# A certification-oriented OpenCL subset

### Jean-Louis Dufour

Safran Electronics & Defense October 4, 2021

#### Abstract

Manycores are emerging in embedded systems, but only in non-critical usages. Indeed, the correctness justifications required by a certification process are beyond the reach of industrial practice, and at the frontier of the academic state of the Art. We focus on a subset of the problem, the correctness of the parallel code. We emphasize that it has nothing to do with the corresponding problem on multicores, and propose a justification strategy based on a subset of the OpenCL language and a simple formal specification and proof.

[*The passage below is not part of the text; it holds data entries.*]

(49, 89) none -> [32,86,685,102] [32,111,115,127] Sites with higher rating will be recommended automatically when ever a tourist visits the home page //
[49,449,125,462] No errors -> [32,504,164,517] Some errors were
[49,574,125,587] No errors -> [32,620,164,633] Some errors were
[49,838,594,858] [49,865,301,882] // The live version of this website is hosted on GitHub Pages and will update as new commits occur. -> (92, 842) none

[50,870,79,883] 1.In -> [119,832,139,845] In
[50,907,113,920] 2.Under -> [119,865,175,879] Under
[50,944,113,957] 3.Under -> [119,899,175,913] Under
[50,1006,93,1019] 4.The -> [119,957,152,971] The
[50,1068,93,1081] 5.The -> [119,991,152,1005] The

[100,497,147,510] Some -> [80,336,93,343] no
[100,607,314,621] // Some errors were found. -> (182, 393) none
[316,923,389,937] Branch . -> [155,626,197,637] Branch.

Keywords: Manycore, GPU, OpenCL, safety, certification, deterministic execution, formal method

### 1 Introduction

Manycores (i.e. mainly GPUs programmed in CUDA or OpenCL) are emerging in embedded systems, but only in non-critical usages. In safety-critical usages, of course they will not ensure alone safety: they will be just a part of a redundant and diverse architecture. But this will not suppress the expection for correctness justification: it will only be lower. Indeed, the justifications required by a certification process are beyond the reach of industrial practice, and at the frontier of the academic state of the Art. The problem can be decomposed as follows:

**Hardware** is a complex black box, where critical mechanisms like the network-on-chip linking cores to memory banks must be guessed from the patents [1]; certification-friendly suppliers are a rare exception [4].

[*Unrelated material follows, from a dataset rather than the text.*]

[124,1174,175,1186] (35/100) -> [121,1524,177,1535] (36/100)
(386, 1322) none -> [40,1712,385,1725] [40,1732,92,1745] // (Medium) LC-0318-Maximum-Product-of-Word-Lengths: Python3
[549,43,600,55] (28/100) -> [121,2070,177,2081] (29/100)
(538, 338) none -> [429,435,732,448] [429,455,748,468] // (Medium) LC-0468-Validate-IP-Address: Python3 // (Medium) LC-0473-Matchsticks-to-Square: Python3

Software / Compiler-and-Scheduler is also a complex black box, with very few justifications of the compliance w.r.t. the OpenCL specification (beyond passing the OpenCL conformance test suite; from now on, we focus on OpenCL [9]),

**Software / Application** (a.k.a. *(compute) kernel)* consists of tens, hundreds or thousands of lightweight threads sharing two levels of memory ('local' and 'global' in OpenCL). This kind of software is the favorite playground of *heisenbugs*, hence test-based methodologies are notoriously ineffective, whether to debug or to verify.

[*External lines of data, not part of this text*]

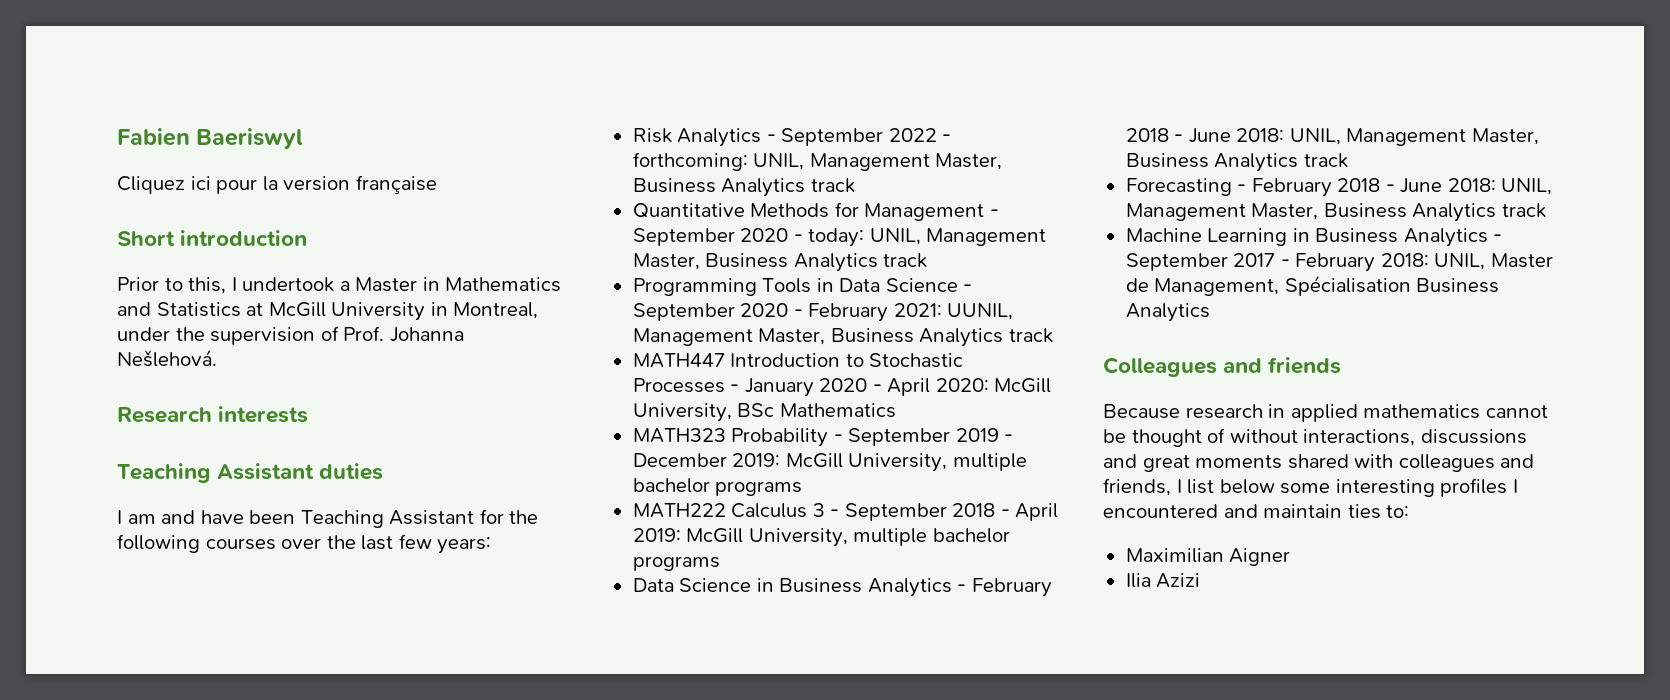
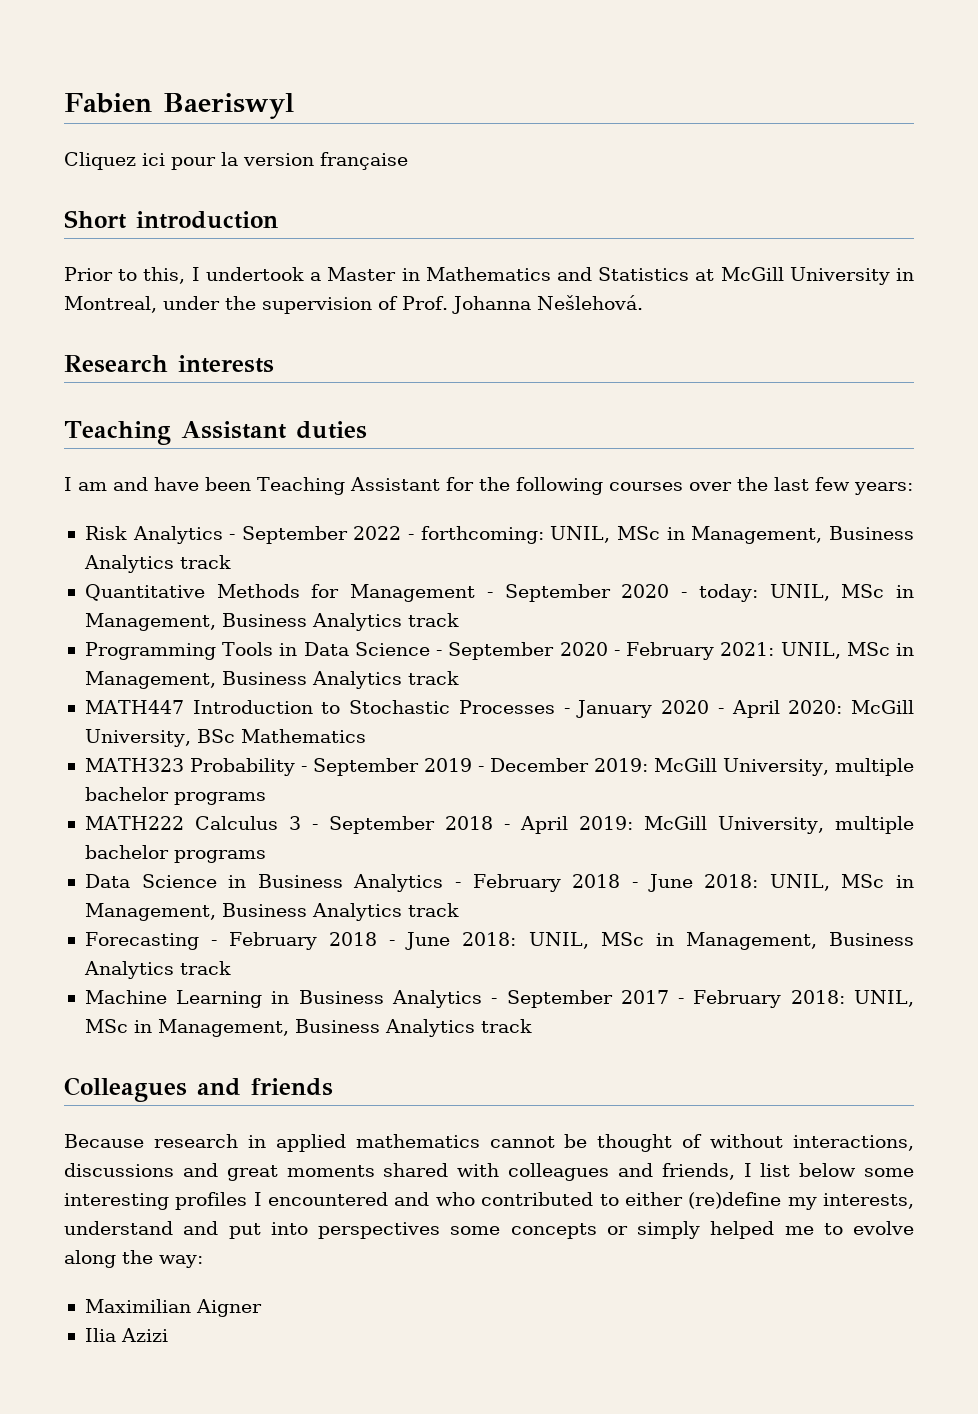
[809,153,1003,171] Management Master, -> [617,526,823,544] MSc in Management,
[926,228,1047,246] [632,253,700,270] Management Master, -> [841,584,915,598] [84,613,216,631] MSc in Management,
[947,303,1014,320] [632,328,826,346] UUNIL, Management Master, -> [780,642,915,659] [84,671,216,689] UNIL, MSc in Management,
[1346,128,1539,146] Management Master, -> [841,874,915,888] [84,903,216,921] MSc in Management,
[1125,203,1319,221] Management Master, -> [600,932,817,950] MSc in Management,
[1490,253,1553,268] [1125,275,1500,296] [1125,303,1210,322] Master de Management, Spécialisation Business Analytics -> [84,1019,532,1037] MSc in Management, Business Analytics track
[1263,504,1410,519] maintain ties to: -> [435,1192,915,1210] [64,1221,914,1239] [64,1250,203,1268] who contributed to either (re)define my interests, understand and put into perspectives some concepts or simply helped me to evolve along the way:

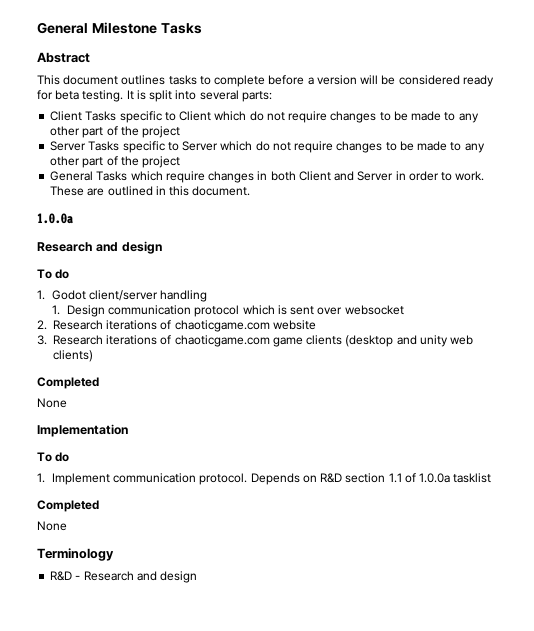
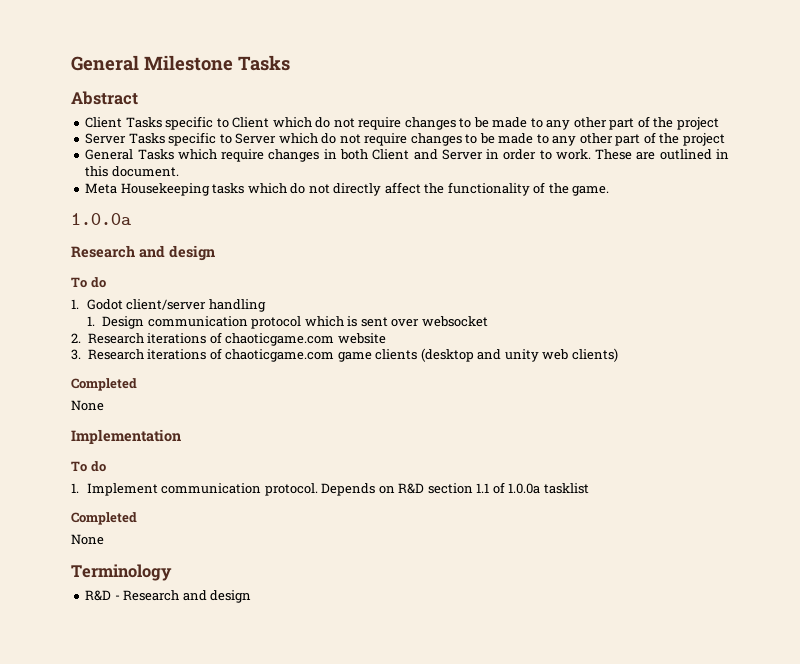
[37,75,494,87] [37,90,272,102] // This document outlines tasks to complete before a version will be considered ready for beta testing. It is split into several parts: -> (138, 98) none
(251, 191) none -> [85,182,610,196] // Meta Housekeeping tasks which do not directly affect the functionality of the game.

These three aspects are equally important, but the first two are more 'industrial/business' than technical, because of the competitive nature of the main market of GPUs: video games. We focus here on the third aspect, which is mainly technical, but has also a non-negligeable 'industrial/human' facet.

Our proposal can be simply summed up :

- 1. we demonstrate that the kernel is *deterministic*: it performs betwen inputs and outputs a transfer *function* and not a transfer *relation*. Due to the astronomical number of possible interleavings between the threads (the 'work-items' in OpenCL), the only way to do this is to do it *formally*. The state of the Art doesn't allow to automate this in the general case, but we claim here that a special case can be defined, whose semi-automation is *industrially* achievable. This 'industrial/human' aspect is a key point, and relates both to the engineers but also to the certifiers: the mastery of a formal language is not needed, only simple annotations are written. It is the subject of this paper.
- 2. we then demonstrate that the (parallel) kernel has an equivalent sequential version: thanks to the previous property, it can convincingly be done by test. This is not covered by this paper.
- 3. finally, it only remains to validate the sequential version functionally: business as usual (and usually by test); again not covered by this paper.

Heisenbugs are detected by the first step, and after only 'standard' bugs remain. A formal method is mandatory only for this first step, and we will do our best to not use it for more than that: functional correctness is not in its scope, and even low-level correctness (like array indexes in their range) as such is not in its scope (but see at the end).

We cheat a little bit when we talk about an 'OpenCL subset' for which semi-automation is possible. This subset is

- 1. a syntactic subset of the OpenCL language (device side),
- 2. a subset of the possible codes written in the former syntactic subset: let's call them the 'almost-embarrassingly-parallel' codes, this will be explained later.

The usefulness of this subset will be demonstrated on a 'real-life' set of OpenCL kernels: the OpenCV library. In particular the process will be illustrated on a representative kernel: the histogram equalization function 'equalizeHist'.

Lastly, this process raises an interesting question: will many-core be the Trojan horse of formal methods to penetrate the impassable enclosure of safety-critical software development?

# 2 Multicores and manycores pose different certification problems

Multicores and manycores look the same from an hardware point of view: cores sharing memories. Therefore both undergo the same problems w.r.t. critical applications:

- variability in access times to shared memory, which induces variability in execution times.
- race conditions: [10]

when two or more threads access a common resource, e.g., a variable in shared memory, and the order of the accesses depends on the timing, i.e., the progress of individual threads

For multicores the timing variability is significant [6], even with long pipelines and out-of-order execution. But with only slight exaggeration, this is their only problem with regard to certification.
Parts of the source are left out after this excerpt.